## What the task requires
Your answer must be an exact copy of the lines from the one holding "payment method: Visa -> Mastercard" through the last line of the entries below, with nothing added.

-- Information supplied follows --

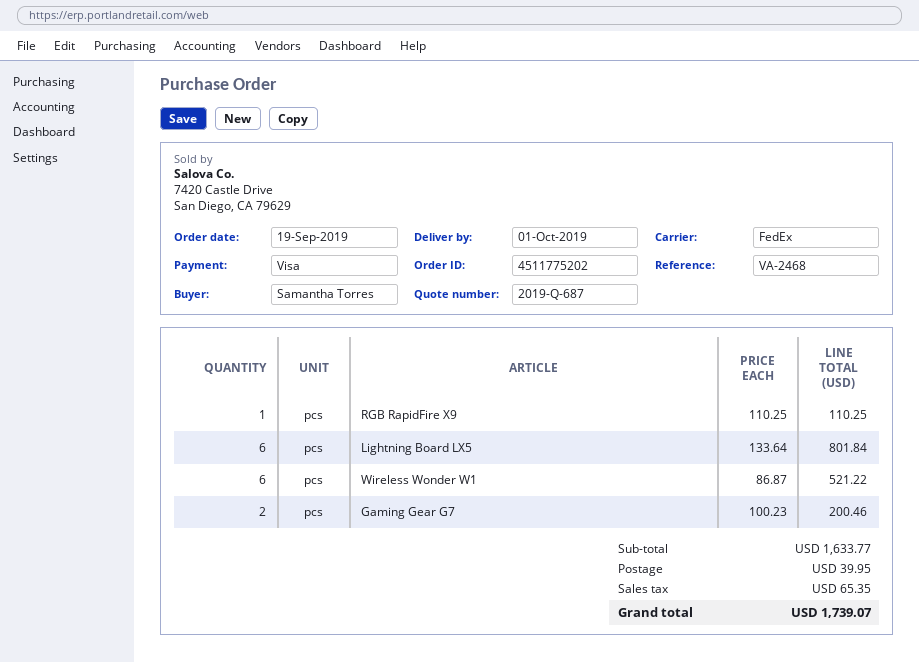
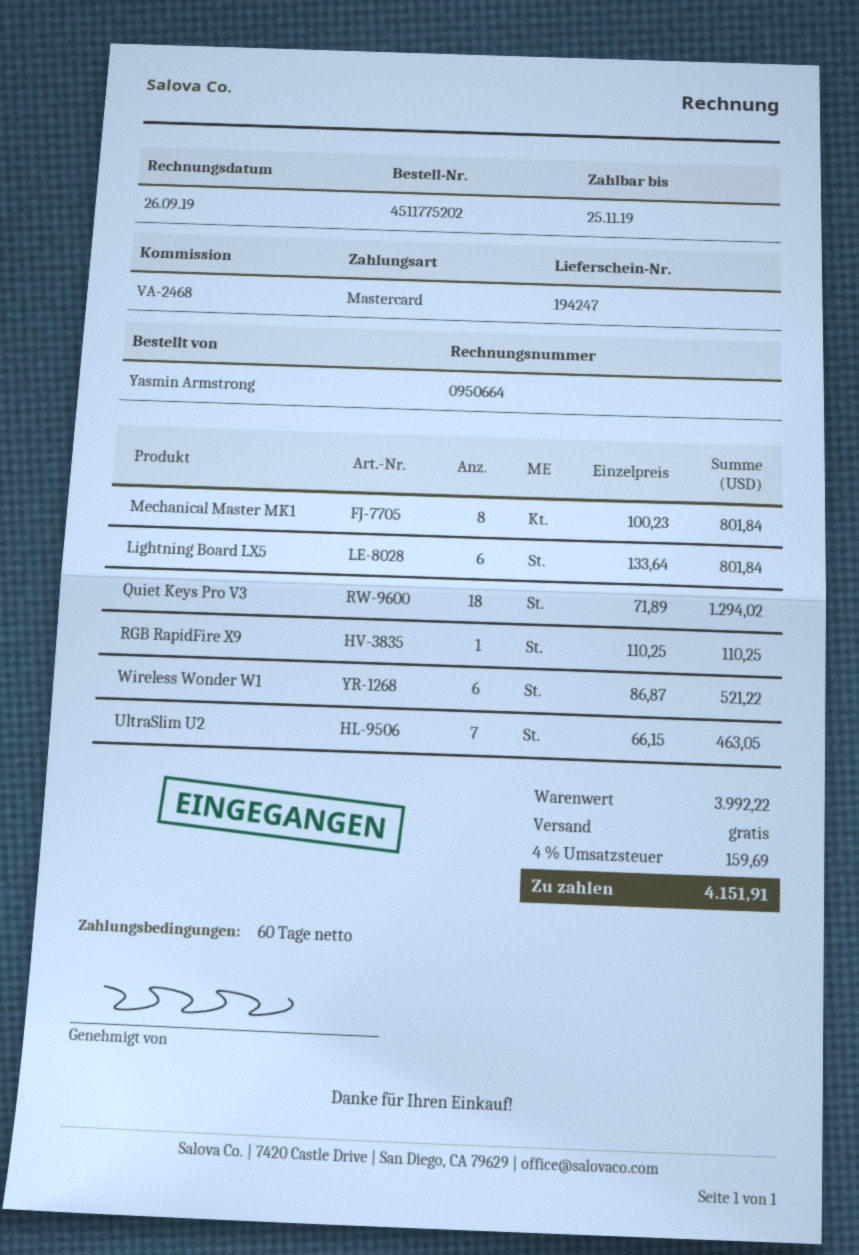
ordered by: Samantha Torres -> Yasmin Armstrong
payment method: Visa -> Mastercard
Gaming Gear G7: 2 x 100.23 = 200.46 -> none
Mechanical Master MK1: none -> 8 x 100.23 = 801.84
Quiet Keys Pro V3: none -> 18 x 71.89 = 1294.02
UltraSlim U2: none -> 7 x 66.15 = 463.05
subtotal: 1633.77 -> 3992.22
shipping: 39.95 -> 0.00
tax: 65.35 -> 159.69
total: 1739.07 -> 4151.91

-- Information supplied concluded --

## Solution
payment method: Visa -> Mastercard
Gaming Gear G7: 2 x 100.23 = 200.46 -> none
Mechanical Master MK1: none -> 8 x 100.23 = 801.84
Quiet Keys Pro V3: none -> 18 x 71.89 = 1294.02
UltraSlim U2: none -> 7 x 66.15 = 463.05
subtotal: 1633.77 -> 3992.22
shipping: 39.95 -> 0.00
tax: 65.35 -> 159.69
total: 1739.07 -> 4151.91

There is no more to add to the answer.